** Data provided follows **

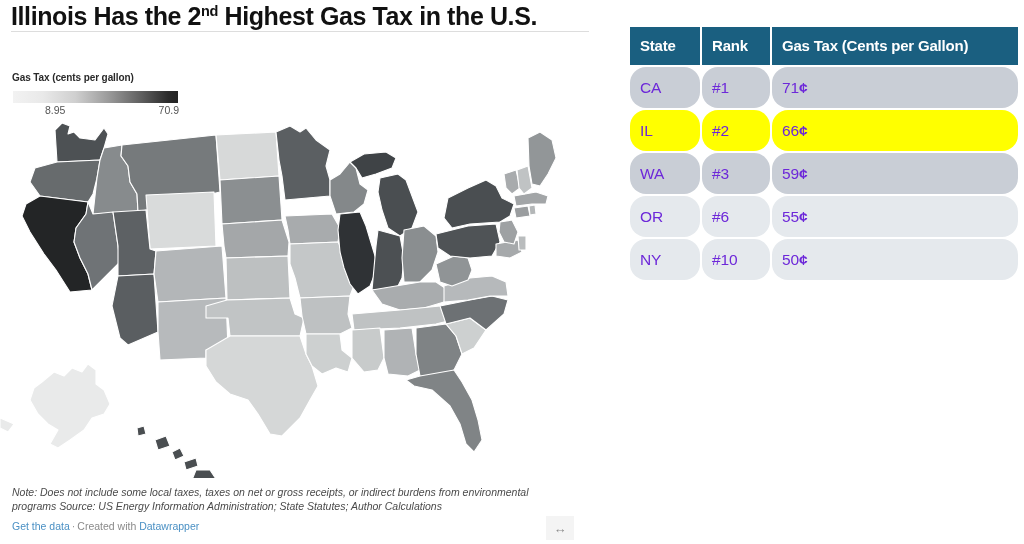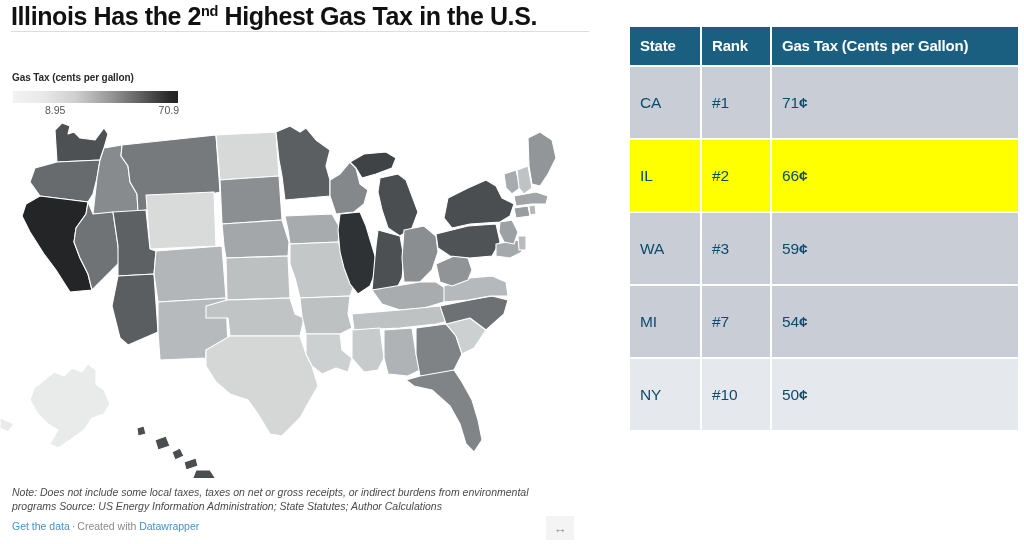--- a/index.html
+++ b/index.html
@@ -83,9 +83,9 @@
     letter-spacing:-0.2px;line-height:19px;
   }
   table#gas-table td{
-    font-size:15.5px;color:#0c4a6e;
-    padding:26px 10px;vertical-align:middle;
-    letter-spacing:-0.1px;height:19px;
+    font-size:15.5px;color:#6d28d9;
+    padding:11px 10px;vertical-align:middle;
+    letter-spacing:-0.1px;height:19px;border-radius:16px;
   }
   col.c-state{width:70px;}
   col.c-rank{width:68px;}

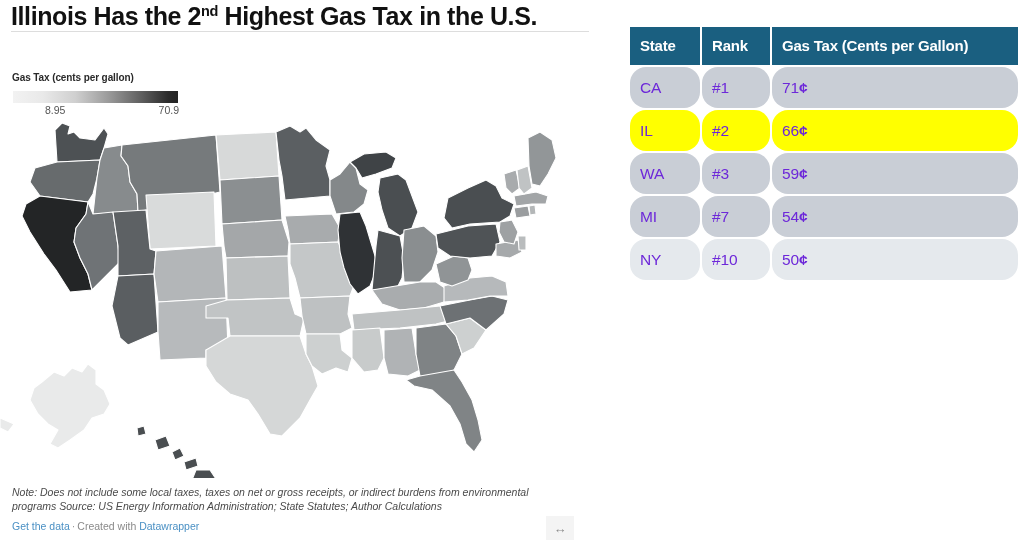--- a/index.html
+++ b/index.html
@@ -264,6 +264,11 @@
             <td>#3</td>
             <td>59<span class="cents">¢</span></td>
           </tr>
+          <tr class="even">
+            <td>OR</td>
+            <td>#6</td>
+            <td>55<span class="cents">¢</span></td>
+          </tr>
           <tr class="odd">
             <td>MI</td>
             <td>#7</td>

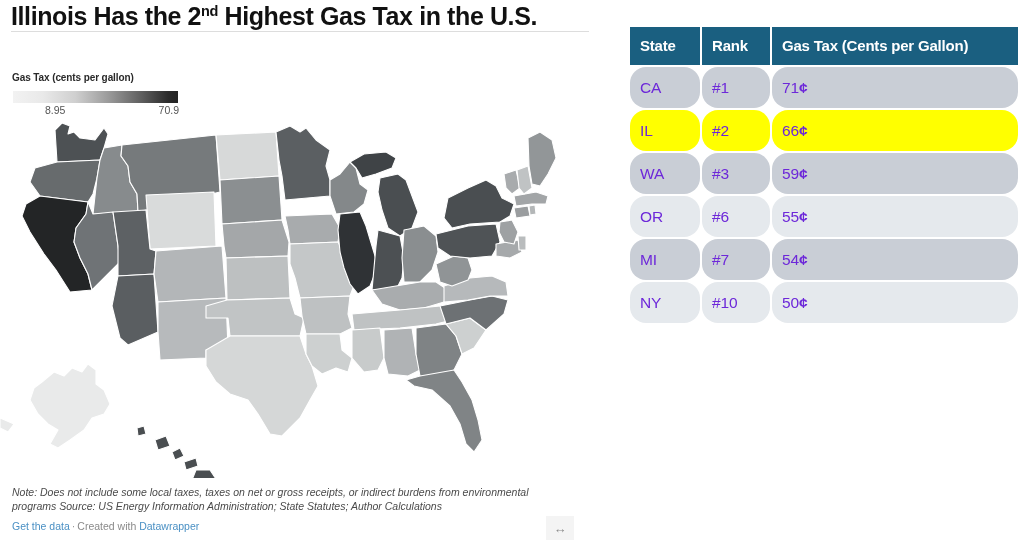--- a/index.html
+++ b/index.html
@@ -269,11 +269,6 @@
             <td>#6</td>
             <td>55<span class="cents">¢</span></td>
           </tr>
-          <tr class="odd">
-            <td>MI</td>
-            <td>#7</td>
-            <td>54<span class="cents">¢</span></td>
-          </tr>
           <tr class="even">
             <td>NY</td>
             <td>#10</td>

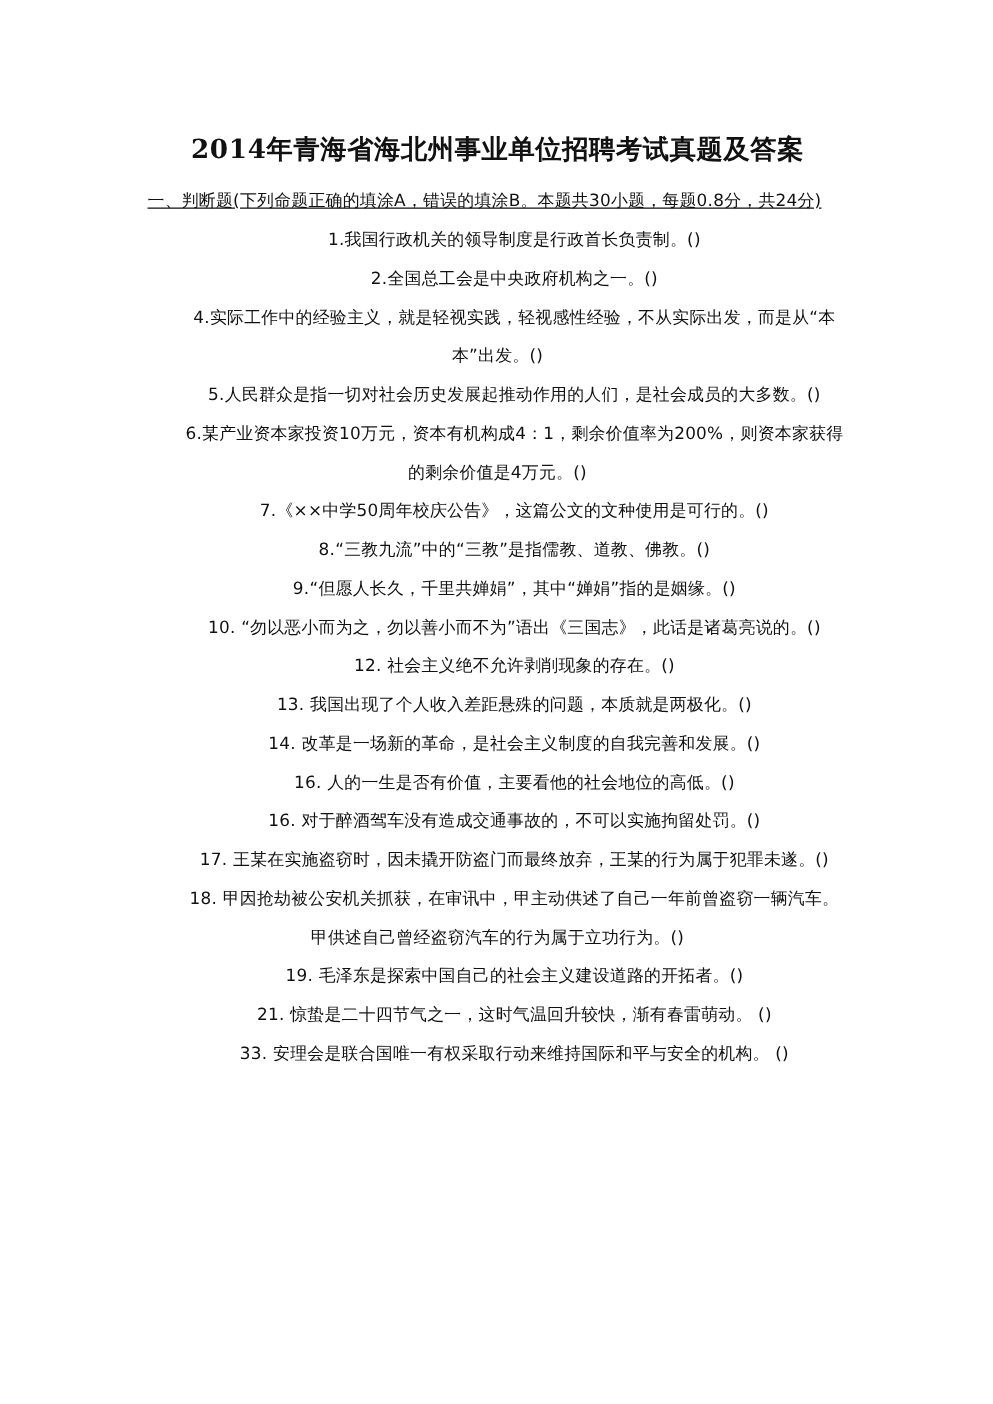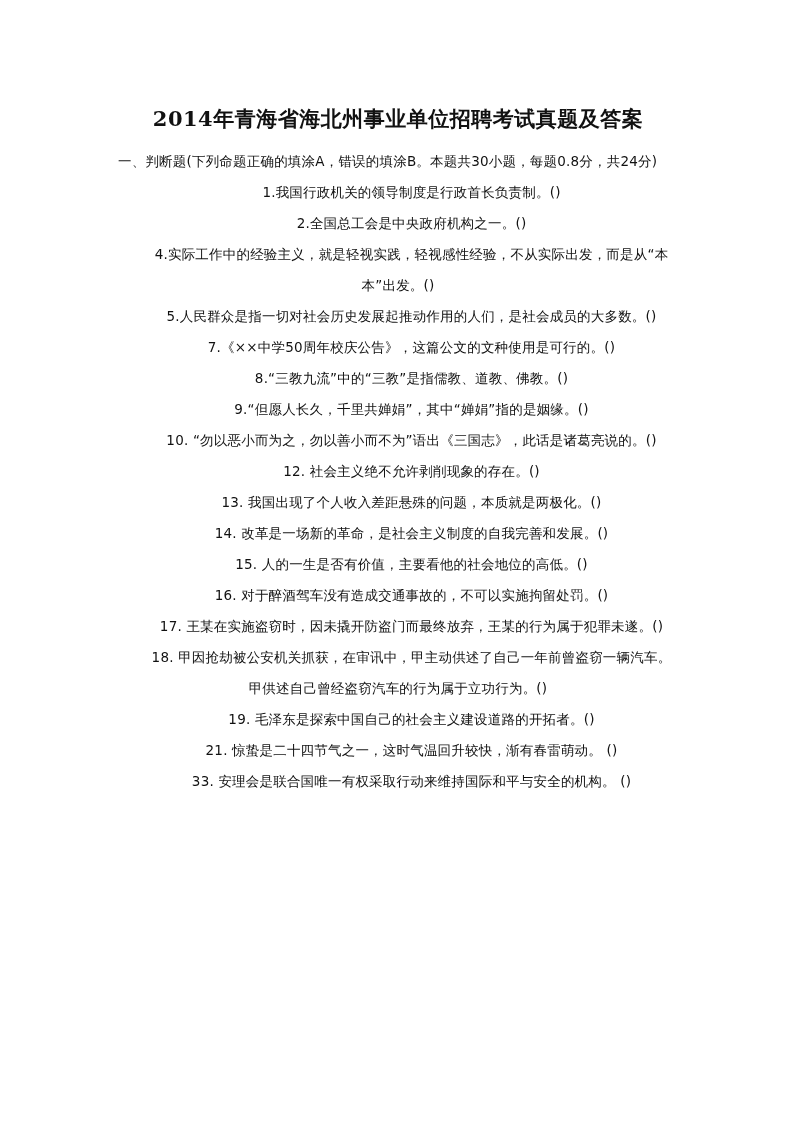--- a/index.html
+++ b/index.html
@@ -35,6 +35,7 @@
       line-height: 31px;
       margin: 0;
       letter-spacing: 0.2px;
+      text-decoration: underline;
     }
     .question {
       font-size: 13.5px;

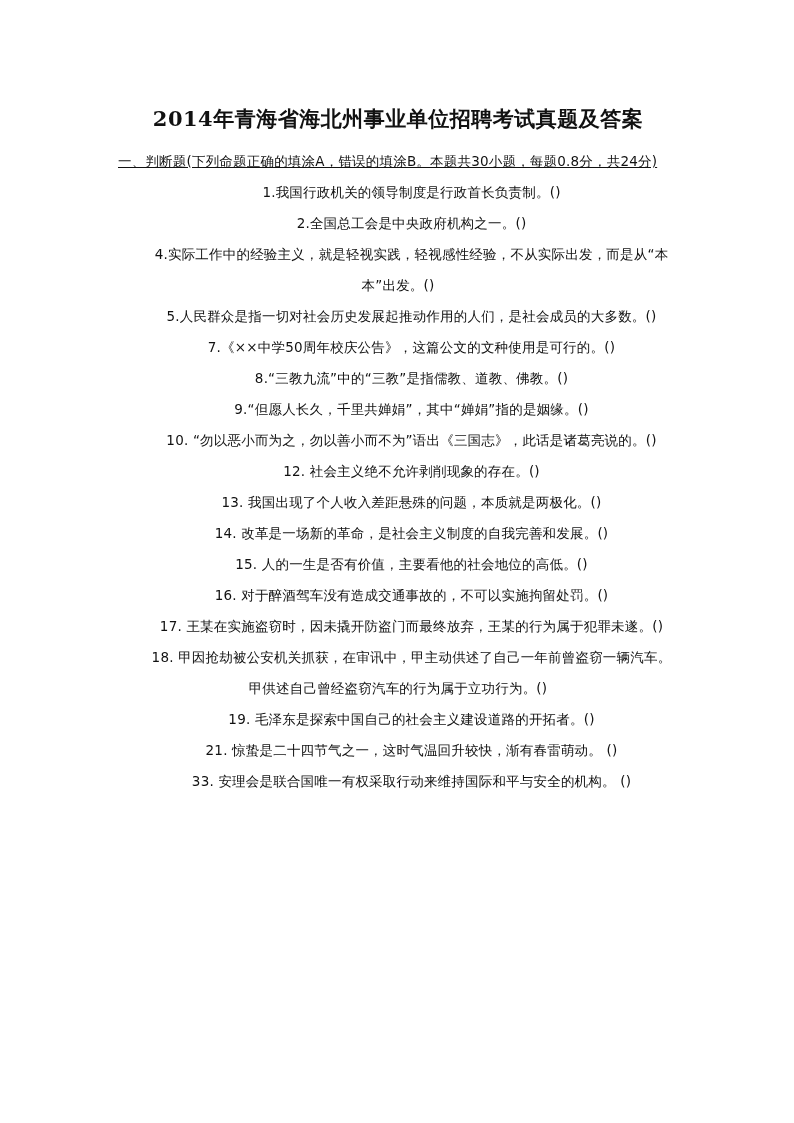--- a/index.html
+++ b/index.html
@@ -57,6 +57,7 @@
     <p class="question">2.全国总工会是中央政府机构之一。()</p>
     <p class="question">4.实际工作中的经验主义，就是轻视实践，轻视感性经验，不从实际出发，而是从“本本”出发。()</p>
     <p class="question">5.人民群众是指一切对社会历史发展起推动作用的人们，是社会成员的大多数。()</p>
+    <p class="question">6.某产业资本家投资10万元，资本有机构成4：1，剩余价值率为200%，则资本家获得的剩余价值是4万元。()</p>
     <p class="question">7.《××中学50周年校庆公告》，这篇公文的文种使用是可行的。()</p>
     <p class="question">8.“三教九流”中的“三教”是指儒教、道教、佛教。()</p>
     <p class="question">9.“但愿人长久，千里共婵娟”，其中“婵娟”指的是姻缘。()</p>

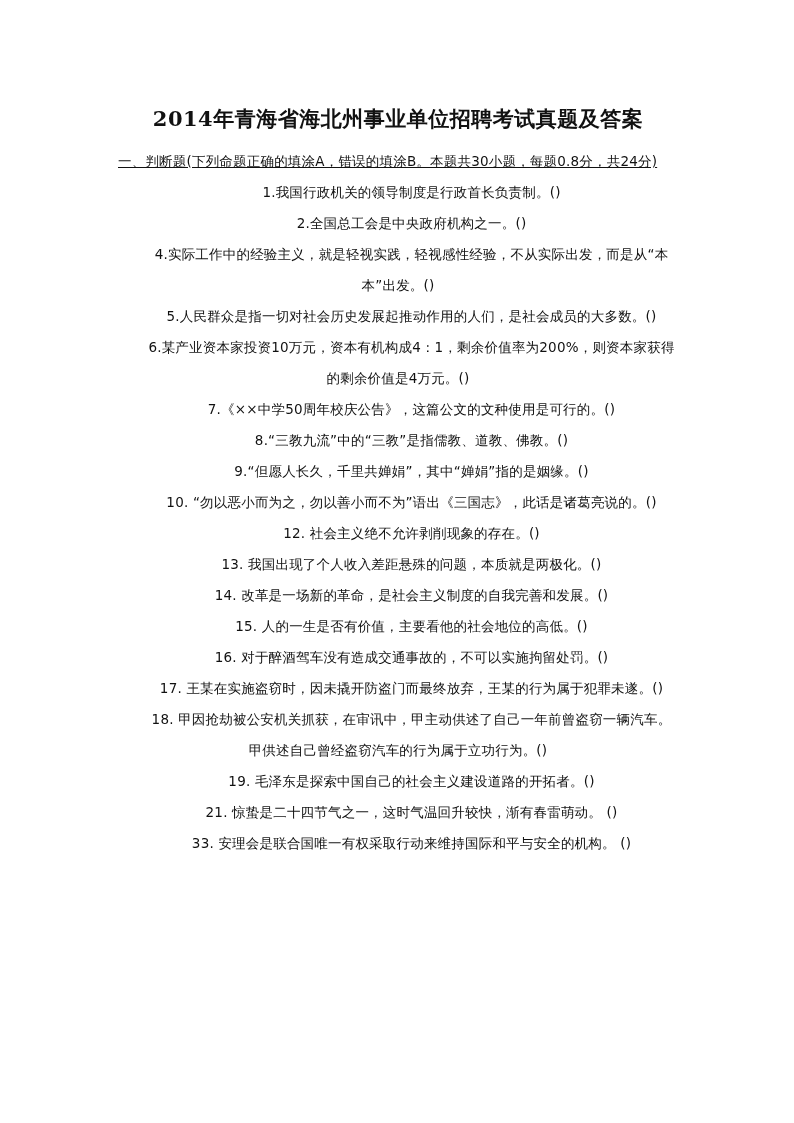--- a/index.html
+++ b/index.html
@@ -65,7 +65,7 @@
     <p class="question">12. 社会主义绝不允许剥削现象的存在。()</p>
     <p class="question">13. 我国出现了个人收入差距悬殊的问题，本质就是两极化。()</p>
     <p class="question">14. 改革是一场新的革命，是社会主义制度的自我完善和发展。()</p>
-    <p class="question">15. 人的一生是否有价值，主要看他的社会地位的高低。()</p>
+    <p class="question">16. 人的一生是否有价值，主要看他的社会地位的高低。()</p>
     <p class="question">16. 对于醉酒驾车没有造成交通事故的，不可以实施拘留处罚。()</p>
     <p class="question">17. 王某在实施盗窃时，因未撬开防盗门而最终放弃，王某的行为属于犯罪未遂。()</p>
     <p class="question">18. 甲因抢劫被公安机关抓获，在审讯中，甲主动供述了自己一年前曾盗窃一辆汽车。甲供述自己曾经盗窃汽车的行为属于立功行为。()</p>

** End of Data provided **

Repeat the listing above word for word. Do not include the pictures.

--- a/index.html
+++ b/index.html
@@ -83,9 +83,9 @@
     letter-spacing:-0.2px;line-height:19px;
   }
   table#gas-table td{
-    font-size:15.5px;color:#0c4a6e;
-    padding:26px 10px;vertical-align:middle;
-    letter-spacing:-0.1px;height:19px;
+    font-size:15.5px;color:#6d28d9;
+    padding:11px 10px;vertical-align:middle;
+    letter-spacing:-0.1px;height:19px;border-radius:16px;
   }
   col.c-state{width:70px;}
   col.c-rank{width:68px;}

--- a/index.html
+++ b/index.html
@@ -264,6 +264,11 @@
             <td>#3</td>
             <td>59<span class="cents">¢</span></td>
           </tr>
+          <tr class="even">
+            <td>OR</td>
+            <td>#6</td>
+            <td>55<span class="cents">¢</span></td>
+          </tr>
           <tr class="odd">
             <td>MI</td>
             <td>#7</td>

--- a/index.html
+++ b/index.html
@@ -269,11 +269,6 @@
             <td>#6</td>
             <td>55<span class="cents">¢</span></td>
           </tr>
-          <tr class="odd">
-            <td>MI</td>
-            <td>#7</td>
-            <td>54<span class="cents">¢</span></td>
-          </tr>
           <tr class="even">
             <td>NY</td>
             <td>#10</td>

--- a/index.html
+++ b/index.html
@@ -35,6 +35,7 @@
       line-height: 31px;
       margin: 0;
       letter-spacing: 0.2px;
+      text-decoration: underline;
     }
     .question {
       font-size: 13.5px;

--- a/index.html
+++ b/index.html
@@ -57,6 +57,7 @@
     <p class="question">2.全国总工会是中央政府机构之一。()</p>
     <p class="question">4.实际工作中的经验主义，就是轻视实践，轻视感性经验，不从实际出发，而是从“本本”出发。()</p>
     <p class="question">5.人民群众是指一切对社会历史发展起推动作用的人们，是社会成员的大多数。()</p>
+    <p class="question">6.某产业资本家投资10万元，资本有机构成4：1，剩余价值率为200%，则资本家获得的剩余价值是4万元。()</p>
     <p class="question">7.《××中学50周年校庆公告》，这篇公文的文种使用是可行的。()</p>
     <p class="question">8.“三教九流”中的“三教”是指儒教、道教、佛教。()</p>
     <p class="question">9.“但愿人长久，千里共婵娟”，其中“婵娟”指的是姻缘。()</p>

--- a/index.html
+++ b/index.html
@@ -65,7 +65,7 @@
     <p class="question">12. 社会主义绝不允许剥削现象的存在。()</p>
     <p class="question">13. 我国出现了个人收入差距悬殊的问题，本质就是两极化。()</p>
     <p class="question">14. 改革是一场新的革命，是社会主义制度的自我完善和发展。()</p>
-    <p class="question">15. 人的一生是否有价值，主要看他的社会地位的高低。()</p>
+    <p class="question">16. 人的一生是否有价值，主要看他的社会地位的高低。()</p>
     <p class="question">16. 对于醉酒驾车没有造成交通事故的，不可以实施拘留处罚。()</p>
     <p class="question">17. 王某在实施盗窃时，因未撬开防盗门而最终放弃，王某的行为属于犯罪未遂。()</p>
     <p class="question">18. 甲因抢劫被公安机关抓获，在审讯中，甲主动供述了自己一年前曾盗窃一辆汽车。甲供述自己曾经盗窃汽车的行为属于立功行为。()</p>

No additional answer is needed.